[Dataset entries]
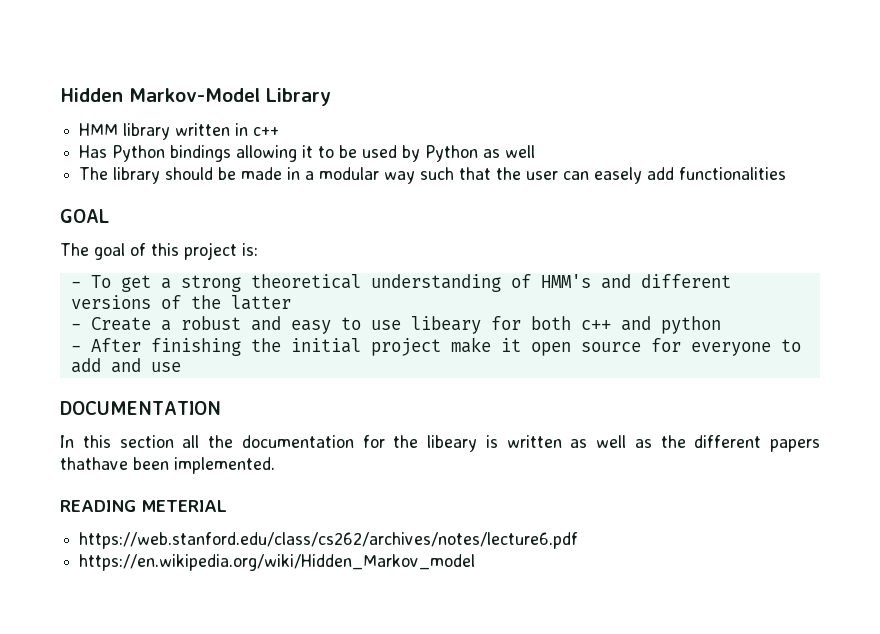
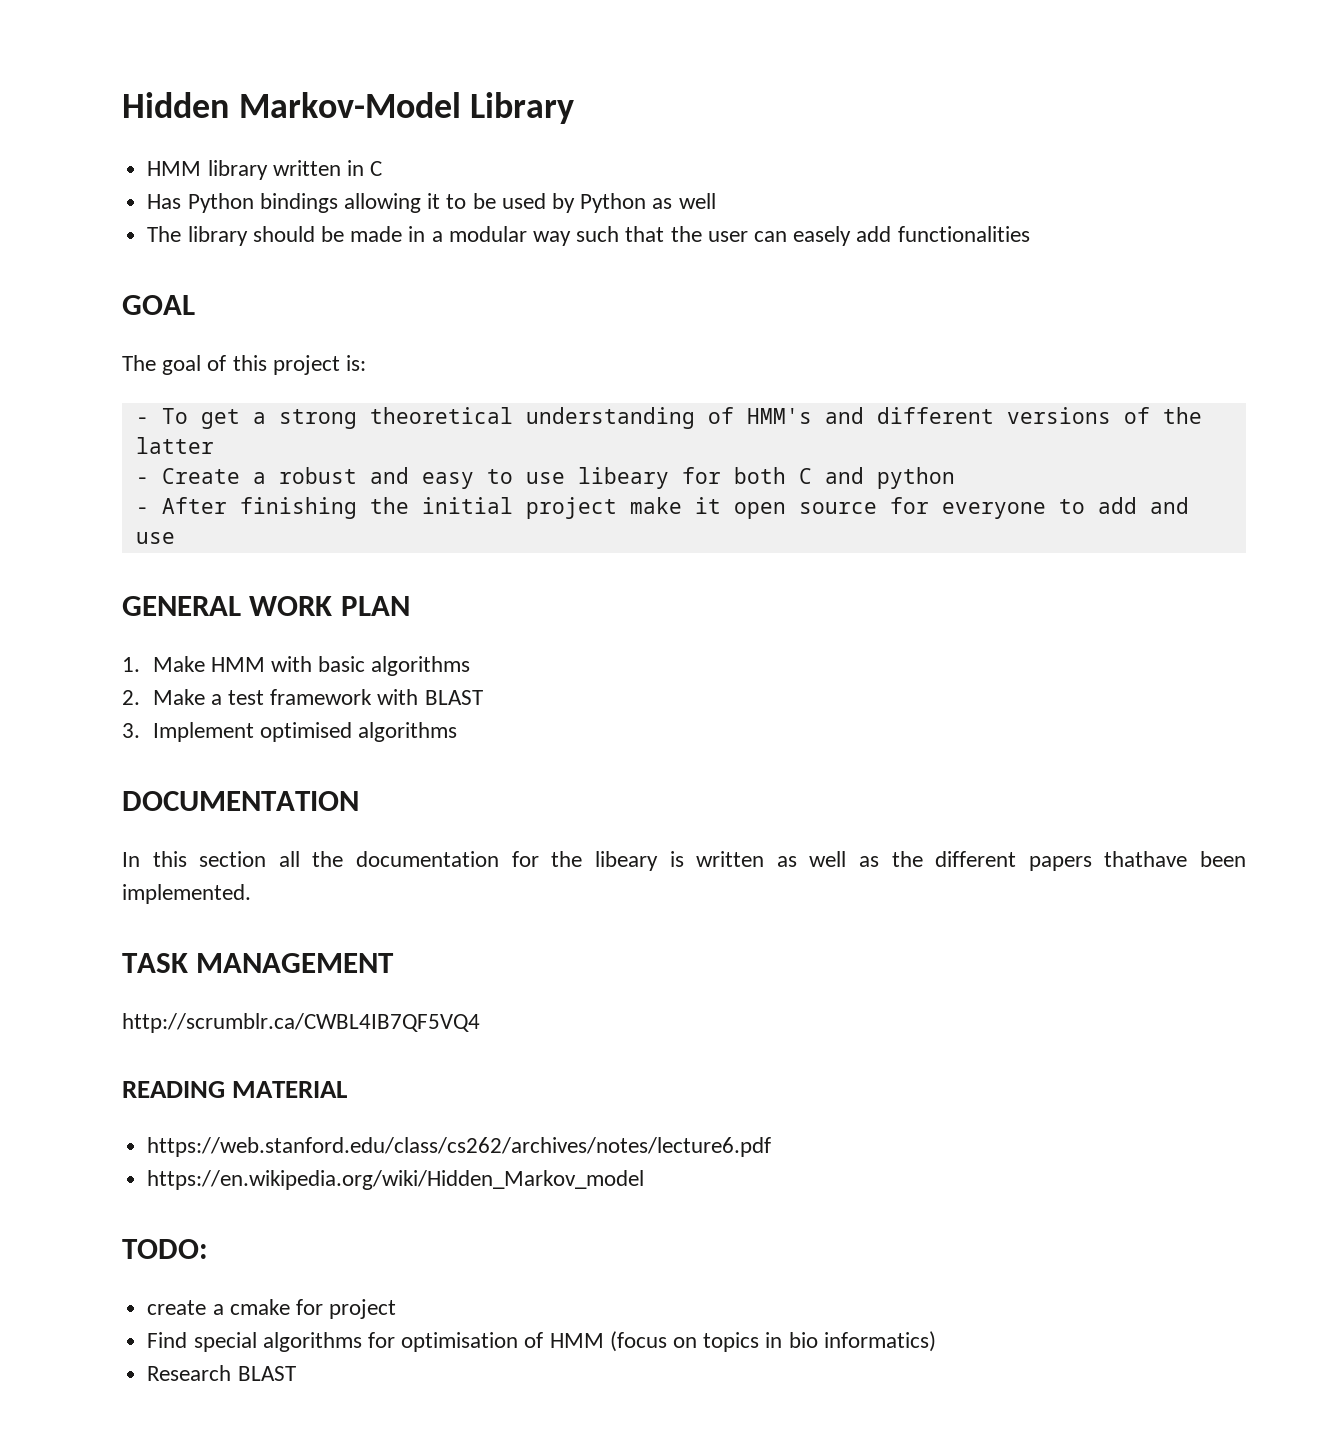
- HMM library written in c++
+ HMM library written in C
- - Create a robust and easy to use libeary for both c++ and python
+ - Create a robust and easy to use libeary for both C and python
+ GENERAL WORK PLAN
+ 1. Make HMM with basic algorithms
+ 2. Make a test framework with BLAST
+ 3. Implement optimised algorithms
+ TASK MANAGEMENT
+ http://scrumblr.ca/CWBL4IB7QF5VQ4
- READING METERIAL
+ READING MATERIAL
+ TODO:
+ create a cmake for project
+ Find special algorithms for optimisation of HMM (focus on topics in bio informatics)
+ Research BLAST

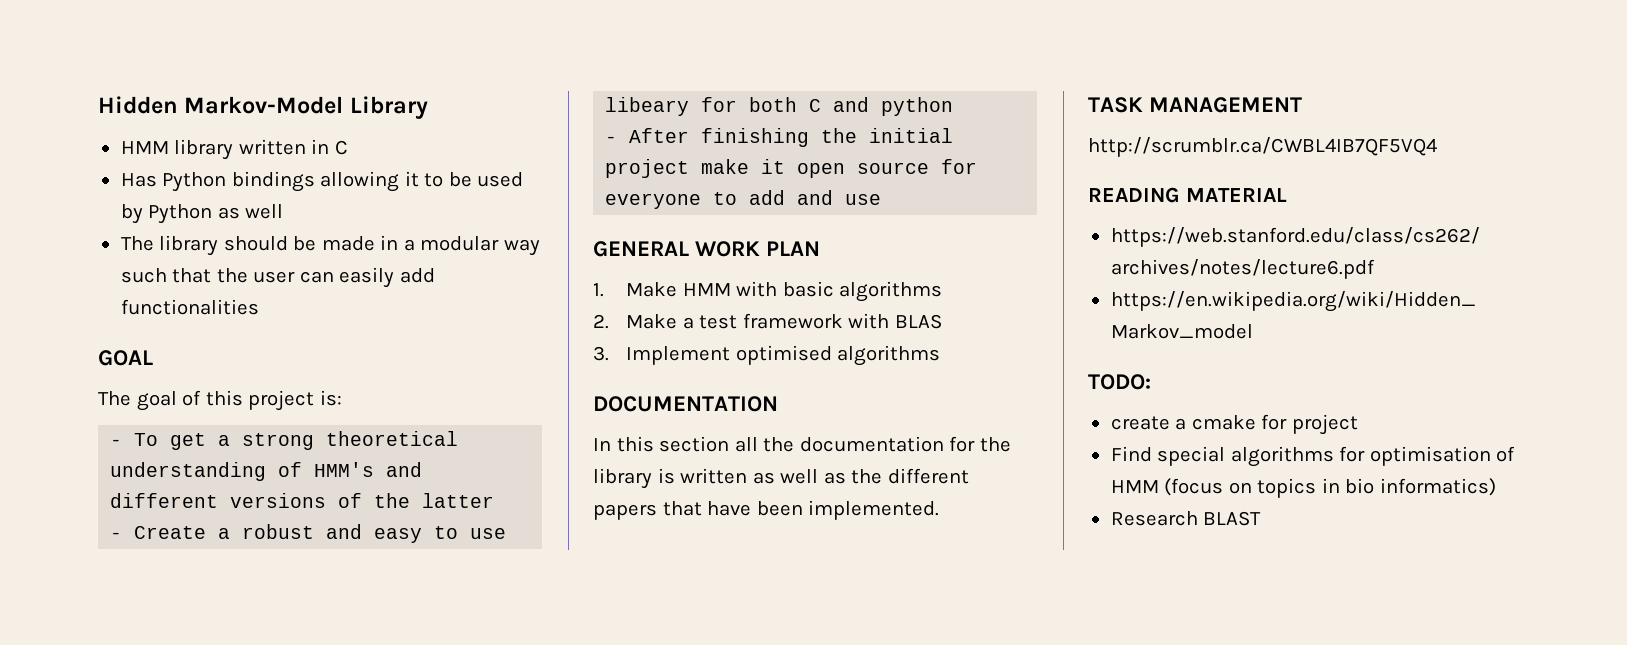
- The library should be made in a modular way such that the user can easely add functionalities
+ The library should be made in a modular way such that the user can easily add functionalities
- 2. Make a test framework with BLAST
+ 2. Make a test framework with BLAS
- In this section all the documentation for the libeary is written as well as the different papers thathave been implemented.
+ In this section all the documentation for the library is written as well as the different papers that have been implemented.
[/Dataset entries]
[Dataset entries]
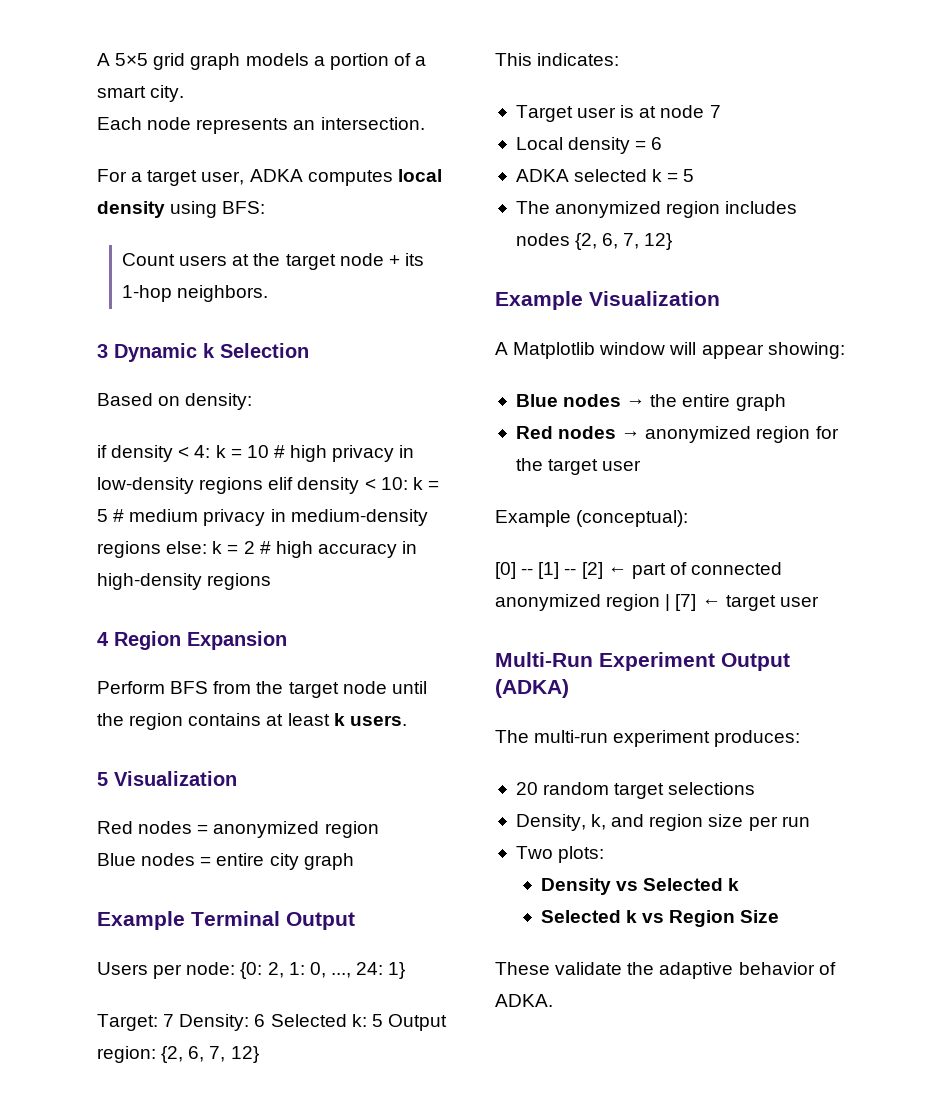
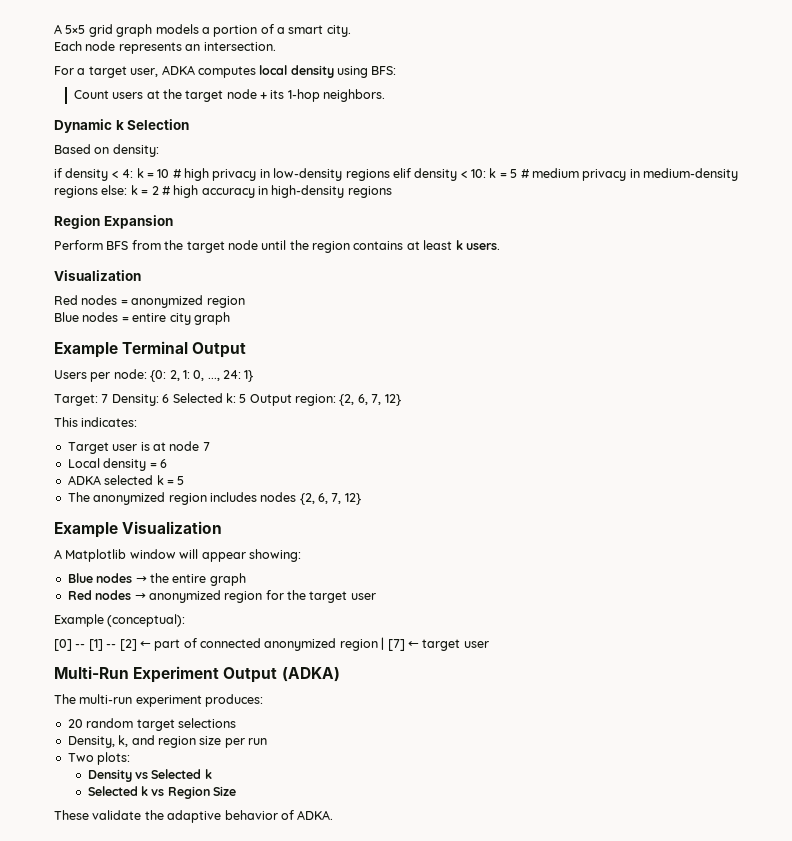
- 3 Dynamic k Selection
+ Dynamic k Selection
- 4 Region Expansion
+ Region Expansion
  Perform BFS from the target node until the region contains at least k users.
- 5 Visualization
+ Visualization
[/Dataset entries]
Assignment
Pull out each line of the listing that holds the string "implemented".

Result of this exercise
- In this section all the documentation for the libeary is written as well as the different papers thathave been implemented.
+ In this section all the documentation for the library is written as well as the different papers that have been implemented.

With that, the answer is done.